One Sentence: me

I spent the first day wallowing at home. Everything bored me from books to movies to household chores. I had no energy and felt listless and dazed. Everything in my life just then appeared to be worthless and cheap. I managed to convince myself that my achievements were insignificant and besides, they had happened long ago: I hadn’t succeeded at anything of late. I didn’t want to go out, but staying in made me feel trapped. So I slept through the hours and hoped that tomorrow would be a better day.

It wasn’t.

The malaise grabbed hold of me and quite literally squeezed the life out of me. I was tired, grumpy, dizzy and disoriented. All I felt capable of was sleep, but that wasn’t the cure. I forced myself out, desperate for the sunshine to restore my strength. It didn’t. Instead the bright light stung my eyes and the pollen made me sneeze, my nose congested with air. I escaped and returned to my indoor haven, but still did not improve.

Eventually I approached the healthcare system. One month it was a virus. The next it I was depressed. Later still a vitamin deficiency was diagnosed. Medications were prescribed. Tests that were done all came back normal. Still the lethargy and heaviness presided over my body and blurred my mind. It was concluded that I was lacking in self-esteem so I’d fabricated my symptoms to find attention. But attention is not what I most deeply desired: a decent night’s sleep would have been better, or enough energy to make my own meals, or even the strength to lift my own head. I withdrew, assuming that I was an aberration within our population.

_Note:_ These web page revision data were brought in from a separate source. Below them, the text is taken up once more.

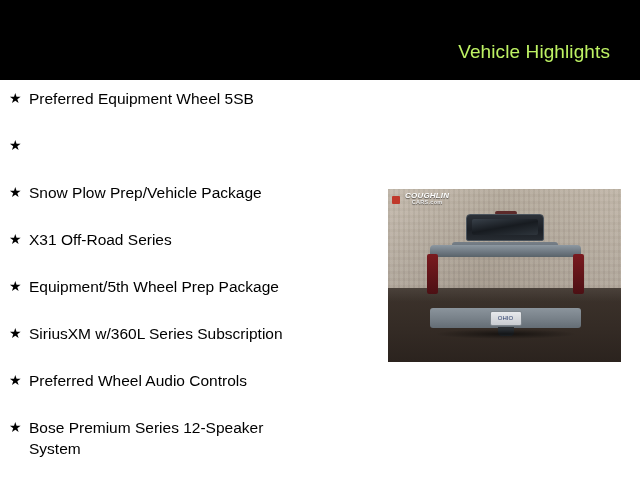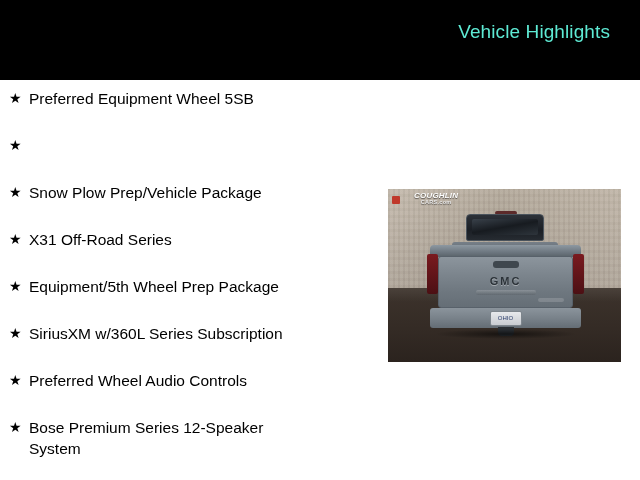--- a/index.html
+++ b/index.html
@@ -23,24 +23,24 @@
     left: 0;
     top: 0;
     width: 640px;
     height: 80px;
     background: #000000;
     box-sizing: border-box;
   }
   #header-title {
     position: absolute;
     right: 30px;
-    top: 20px;
+    top: 40px;
     font-size: 19px;
     line-height: 24px;
-    color: #5eead4;
+    color: #bef264;
     white-space: nowrap;
     letter-spacing: 0.1px;
   }
 
   
   #highlights-list {
     position: absolute;
     left: 0;
     top: 88px;
     width: 375px;
@@ -276,21 +276,21 @@
     background: radial-gradient(ellipse at center, rgba(0,0,0,0.55), rgba(0,0,0,0) 70%);
   }
 
   
   #photo-watermark {
     position: absolute;
     left: 4px;
     top: 3px;
     display: flex;
     align-items: center;
-    gap: 14px;
+    gap: 5px;
   }
   #watermark-logo-icon {
     width: 8px;
     height: 8px;
     margin-top: 2px;
     background: #c0392b;
     border-radius: 1px;
   }
   #watermark-text-block {
     line-height: 1;
@@ -364,26 +364,20 @@
 
   <div id="truck">
     <div id="third-brake-light"></div>
     <div id="cab-window">
       <div id="cab-window-glass"></div>
     </div>
     <div id="tonneau"></div>
     <div id="bed-rail"></div>
     <div class="taillight" id="taillight-left"></div>
     <div class="taillight" id="taillight-right"></div>
-    <div id="tailgate">
-      <div id="tailgate-handle"></div>
-      <div id="gmc-badge">GMC</div>
-      <div id="tailgate-emboss"></div>
-      <div id="tailgate-denali"></div>
-    </div>
     <div id="bumper"></div>
     <div id="license-plate">
       <div id="license-plate-text">OHIO</div>
     </div>
     <div id="hitch"></div>
     <div id="exhaust-shadow"></div>
   </div>
 
   <div id="photo-watermark">
     <div id="watermark-logo-icon"></div>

I struggled on. I pretended to ignore the aches and pains, I walked despite the blurred vision and spinning rooms. I learned to keep quiet unless it was absolutely necessary for me to toss out some stuttered words that may or may not have been related to a conversation. I accepted the malaise into my life assuming that my parasite required a host. I prepared myself for never again feeling refreshed or excited. I awoke every morning without the hope that perhaps today would be the day I felt as I once did. I resigned myself to the forgetfulness and mourned for the last day I recalled clarity to my thoughts. I found I didn’t even have the energy to cry.

Until, one day, I received an answer. It was not the solution I would have chosen. It was not a cure. Equally there was no proven treatment. I would be lucky if I could find the medication to relieve even some of my complaints. But at least now I have a valid response when somone asks:

‘What’s wrong?’


2 responses to “One Sentence: me

  1. This is my life right now and has been for a long time. I read this and right from the beginning you had me from hello. It is just how I would of wrote about myself. My next step is to get back in therapy.

    • Good luck Mary. It’s a long, hard recovery but it is possible. I sincerely hope the therapy helps you and wish you all the best in restful recovery. Take Care, and thanks for reading.